Nel 2017 Ryūichi Sakamoto pubblica il suo nuovo, splendido, disco, async, cioè “fuori sincrono”. Un’opera che risente della malattia di Sakamoto – al quale era stato diagnosticato un tumore alla gola circa 4 anni fa – ma in cui si percepisce in maniera netta, benché difficile da spiegare, l’enorme dignità col quale il compositore affronta l’idea della morte e di conseguenza la vita.
Il disco viene eseguito al Park Avenue Armony – all’interno del palazzo Seventh Regiment Armory a New York – di fronte a un ristretto gruppo di persone. Ryūichi Sakamoto: async at The Park Avenue Armory di Stephen Nomura Schible è dunque una specie di capture di questo evento, che appare quasi un’esperienza spirituale. E non è un caso che Porto/Post/Doc lo abbia programmato nella sezione “Trasmission”, che fa crossover tra cinema e musica. La macchina da prese segue con attenzione ogni singolo gesto di Sakamoto, che si muove quasi come un sacerdote, con un’eleganza e una concentrazione che da sole farebbero storia a sé.
Il pubblico ascolta con attenzione, in silenzio. E anche gli spettatori cinematografici che partecipano a questo evento in differita, mediato da uno schermo, non possono non sentirsi totalmente coinvolti, come se fossero seduti nella medesima sala. Di solito le capture di pièce teatrali, performance, concerti hanno l’interesse di pura testimonianza, senza grandi volontà artistiche.
Dunque, si osserva lo spettacolo “da fuori”, e nonostante quest’ultimo possa anche essere straordinario, ci si sente sempre “esterni”, freddi, non coinvolti. Al contrario, di fronte all’esecuzione di async, a quella esecuzione in particolare, così intima, così ispirata, risulta difficile estraniarsi.
Non dovrebbe essere necessario, per giudicare un’opera, conoscere le vicissitudini dell’autore o del protagonista.
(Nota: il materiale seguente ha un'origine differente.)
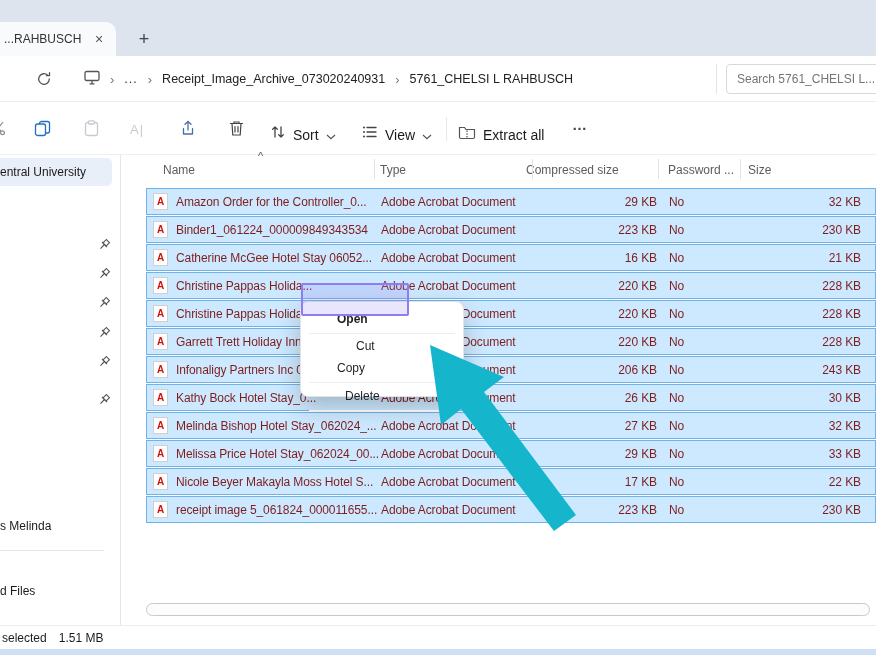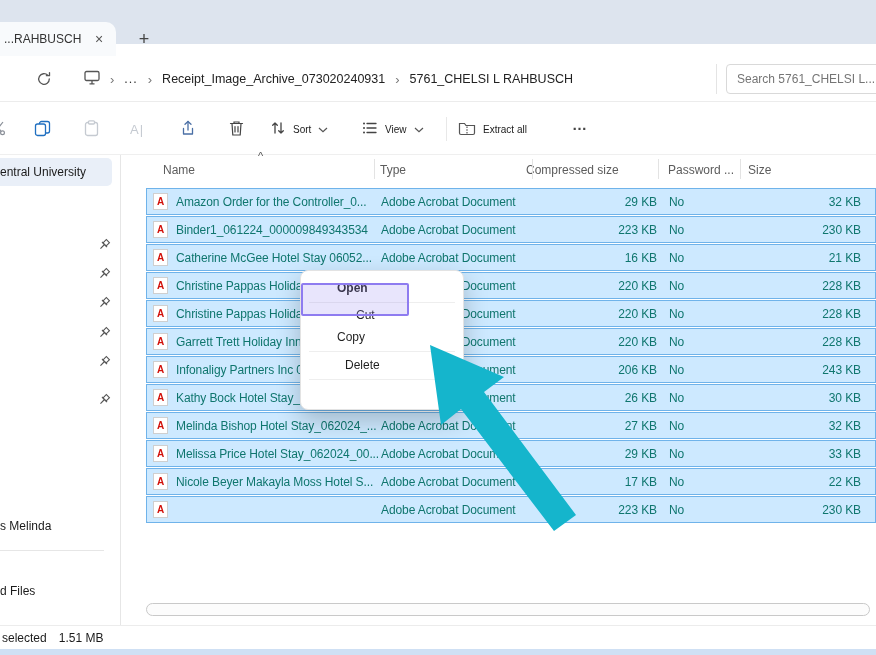--- a/index.html
+++ b/index.html
@@ -1,21 +1,21 @@
 <!DOCTYPE html>
 <html><head>
 <meta charset="utf-8">
 <style>
   * { margin:0; padding:0; box-sizing:border-box; }
   html,body { width:876px; height:655px; overflow:hidden; }
   body { font-family:"Liberation Sans", sans-serif; background:#fff; }
   .root { position:relative; width:876px; height:655px; background:#fff; overflow:hidden; }
 
   
-  .tabstrip { position:absolute; left:0; top:0; width:100%; height:44px; background:#dde4ee; }
+  .tabstrip { position:absolute; left:0; top:0; width:100%; height:56px; background:#dde4ee; }
   .tab { position:absolute; left:-36px; top:22px; width:152px; height:34px; background:#f8fafc;
          border-radius:10px 10px 0 0; }
   .tab-title { position:absolute; left:40px; top:10px; font-size:12px; color:#333; white-space:nowrap; }
   .tab-close { position:absolute; left:126px; top:8px; font-size:14px; color:#555; width:18px; height:18px;
                text-align:center; line-height:18px; }
   .new-tab { position:absolute; left:133px; top:28px; font-size:18px; color:#444; width:22px; height:22px;
              text-align:center; line-height:22px; }
 
   
   .navbar { position:absolute; left:0; top:56px; width:100%; height:46px; background:#fff;
@@ -30,22 +30,22 @@
                border-radius:4px; background:#fff; display:flex; align-items:center; padding-left:10px;
                font-size:12px; color:#757575; white-space:nowrap; overflow:hidden; }
 
   
   .toolbar { position:absolute; left:0; top:102px; width:100%; height:53px; background:#fff;
              border-bottom:1px solid #efefef; }
   .tb-icon { position:absolute; top:18px; }
   .tb-cut { left:-9px; } .tb-copy { left:34px; } .tb-paste { left:84px; } .tb-rename { left:130px; }
   .tb-share { left:180px; } .tb-delete { left:229px; }
   .tb-rename-txt { font-size:13px; color:#c5cad1; letter-spacing:1px; }
-  .tb-btn { position:absolute; top:13px; height:28px; display:flex; align-items:center; gap:7px;
-            font-size:10px; color:#1b1b1b; }
+  .tb-btn { position:absolute; top:13px; height:28px; display:flex; align-items:flex-end; gap:7px;
+            font-size:14px; color:#1b1b1b; }
   .tb-sort { left:270px; } .tb-view { left:362px; } .tb-extract { left:458px; }
   .tb-divider { position:absolute; left:446px; top:15px; width:1px; height:24px; background:#e8e8e8; }
   .tb-more { position:absolute; left:572px; top:14px; font-size:15px; font-weight:bold; color:#444;
              letter-spacing:1px; }
 
   
   .sidebar { position:absolute; left:0; top:155px; width:120px; height:470px; background:#fff; }
   .vsep { position:absolute; left:120px; top:155px; height:470px; width:1px; background:#e6e6e6; }
   .sidebar-active { position:absolute; left:-10px; top:3px; width:122px; height:28px; background:#e9eff8;
                     border-radius:5px; display:flex; align-items:center; padding-left:10px;
@@ -57,41 +57,41 @@
   
   .header-row { position:absolute; left:146px; top:150px; width:730px; height:34px; font-size:12px; color:#5c5c5c; }
   .header-row span.hcol { position:absolute; top:13px; white-space:nowrap; }
   .hc0 { left:17px; } .hc1 { left:234px; } .hc2 { left:380px; } .hc3 { left:522px; } .hc4 { left:602px; }
   .sort-caret { position:absolute; left:112px; top:0px; font-size:11px; color:#555; }
   .hsep { position:absolute; top:9px; width:1px; height:20px; background:#e3e3e3; }
   .hs0 { left:228px; } .hs1 { left:386px; } .hs2 { left:512px; } .hs3 { left:594px; }
 
   .rows { position:absolute; left:146px; top:188px; width:730px; }
   .row { position:relative; height:27px; margin-bottom:1px; background:#cde9ff; border:1px solid #6fb3ea; }
-  .row span { position:absolute; top:6px; font-size:12px; color:#0f766e; white-space:nowrap; letter-spacing:-0.1px; }
+  .row span { position:absolute; top:6px; font-size:12px; color:#7f1d1d; white-space:nowrap; letter-spacing:-0.1px; }
   .c-icon { position:absolute; left:6px; top:4px; width:15px; height:17px; background:#fff;
             border:1px solid #cfcfcf; text-align:center; font-size:10px; font-weight:bold; color:#d1110a;
             line-height:16px; }
   .c-name { left:29px; width:202px; overflow:hidden; }
   .c-type { left:234px; }
   .c-comp { left:384px; width:126px; text-align:right; }
   .c-pass { left:522px; }
   .c-size { left:600px; width:114px; text-align:right; }
 
   .hscroll { position:absolute; left:146px; top:603px; width:724px; height:13px; border:1px solid #c9c9c9;
              border-radius:7px; background:#fcfcfc; }
 
   
   .statusbar { position:absolute; left:0; top:625px; width:100%; height:24px; background:#fff;
                border-top:1px solid #ececec; display:flex; align-items:center; gap:12px;
                font-size:12px; color:#1b1b1b; padding-left:2px; }
   .taskbar-sliver { position:absolute; left:0; top:649px; width:100%; height:6px; background:#cfe0f4; }
 
   
-  .ctx { position:absolute; left:300px; top:270px; width:164px; height:140px; background:#fff;
+  .ctx { position:absolute; left:300px; top:301px; width:164px; height:96px; background:#fff;
          border:1px solid #e3e3e3; border-radius:8px; box-shadow:0 10px 24px rgba(0,0,0,0.22); z-index:40; }
   .ctx-item { position:absolute; left:0; width:100%; height:22px; line-height:22px; padding-left:36px;
               font-size:12px; color:#1f1f1f; }
   .ctx-open { font-weight:bold; }
   .ctx-sep { position:absolute; left:8px; right:8px; height:1px; background:#eeeeee; }
 
   
   .ann-box { position:absolute; left:301px; top:283px; width:108px; height:33px; border:2px solid #8e7cf0;
              background:rgba(150,135,240,0.22); border-radius:2px; z-index:50; }
   .ann-arrow { position:absolute; left:0; top:0; width:876px; height:655px; z-index:60; pointer-events:none; }
@@ -371,20 +371,21 @@
       <div class="row">
         <div class="c-icon">A</div>
         <span class="c-name">Nicole Beyer Makayla Moss Hotel S...</span>
         <span class="c-type">Adobe Acrobat Document</span>
         <span class="c-comp">17 KB</span>
         <span class="c-pass">No</span>
         <span class="c-size">22 KB</span>
       </div>
       <div class="row">
         <div class="c-icon">A</div>
+        <span class="c-name">receipt image 5_061824_000011655...</span>
         <span class="c-type">Adobe Acrobat Document</span>
         <span class="c-comp">223 KB</span>
         <span class="c-pass">No</span>
         <span class="c-size">230 KB</span>
       </div>
     </div>
 
   <div class="hscroll"></div>
 
   <div class="statusbar">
E non si tratta nemmeno di essere condizionati, nel giudizio, dall’aver appreso i problemi di salute di Sakamoto, provando per lui compassione, tenerezza o semplice empatia.
Nel caso di Ryūichi Sakamoto: async at The Park Avenue Armory si è di fronte a un’esecuzione talmente potente, compiuta in maniera così intensa, da non essere più la vicenda personale a svelare qualcosa dell’opera ma, al contrario, il suo compimento a essere un’evidenza della persona che la mette in atto.
Ogni singolo movimento, ogni dettaglio è così denso di significato da non poter permettere di pensare la musica come cosa astratta, ma come realtà concreta, artigianale, “costruita”, dotata di un corpo, un respiro.
E l’importanza della gestualità dell’esecuzione non è casuale. async stesso è un concept album che, per ammissione dello stesso compositore, è stato pensato come “una colonna sonora per un film di Andrei Tarkovsky che non esiste”, traendo ispirazione “da oggetti di uso quotidiano, dalla scultura e dalla natura”. Il corpus dell’opera “gioca con l’idea di asincronismo, i numeri primi, il caos, la fisica quantistica, le linee sfuocate della vita, di artificialità / rumore e della musica", incorporando elementi dai “musei di tutto il mondo” e “una profonda selezione di suoni unici, acustici e elettrici, programmati e organici”.
I gesti di Sakamoto sono perfetti, calibrati precisi e estremamente semplici, come se riflettere su ciò che regola la vita e la morte, l’universo, non potesse che generare un movimento tanto più elementare quanto più essenziale. Ma ogni gesto, ogni respiro, ogni esecuzione saranno diversi. Quello a cui abbiamo assistito è un unicum, come dovrebbe esserlo ogni singolo istante della nostra vita, anche se non siamo soliti pensarlo, poiché troppo superbi o troppo distratti. In questo senso, Ryūichi Sakamoto: async at The Park Avenue Armory, diventa un monito. “Poiché non sappiamo quando moriremo si è portati a credere che la vita sia un pozzo inesauribile, però tutto accade solo un certo numero di volte, un numero minimo di volte. Quante volte vi ricorderete di un certo pomeriggio della vostra infanzia? Un pomeriggio che è così profondamente parte di voi che senza, neanche riuscireste a concepire la vostra vita. Forse altre quattro o cinque volte, forse nemmeno. Quante altre volte guarderete levarsi la luna? Forse venti. Eppure, tutto sembra senza limite” (Paul Bowles in The Sheltering Sky – Il tè nel deserto, 1990, di Bernardo Bertolucci).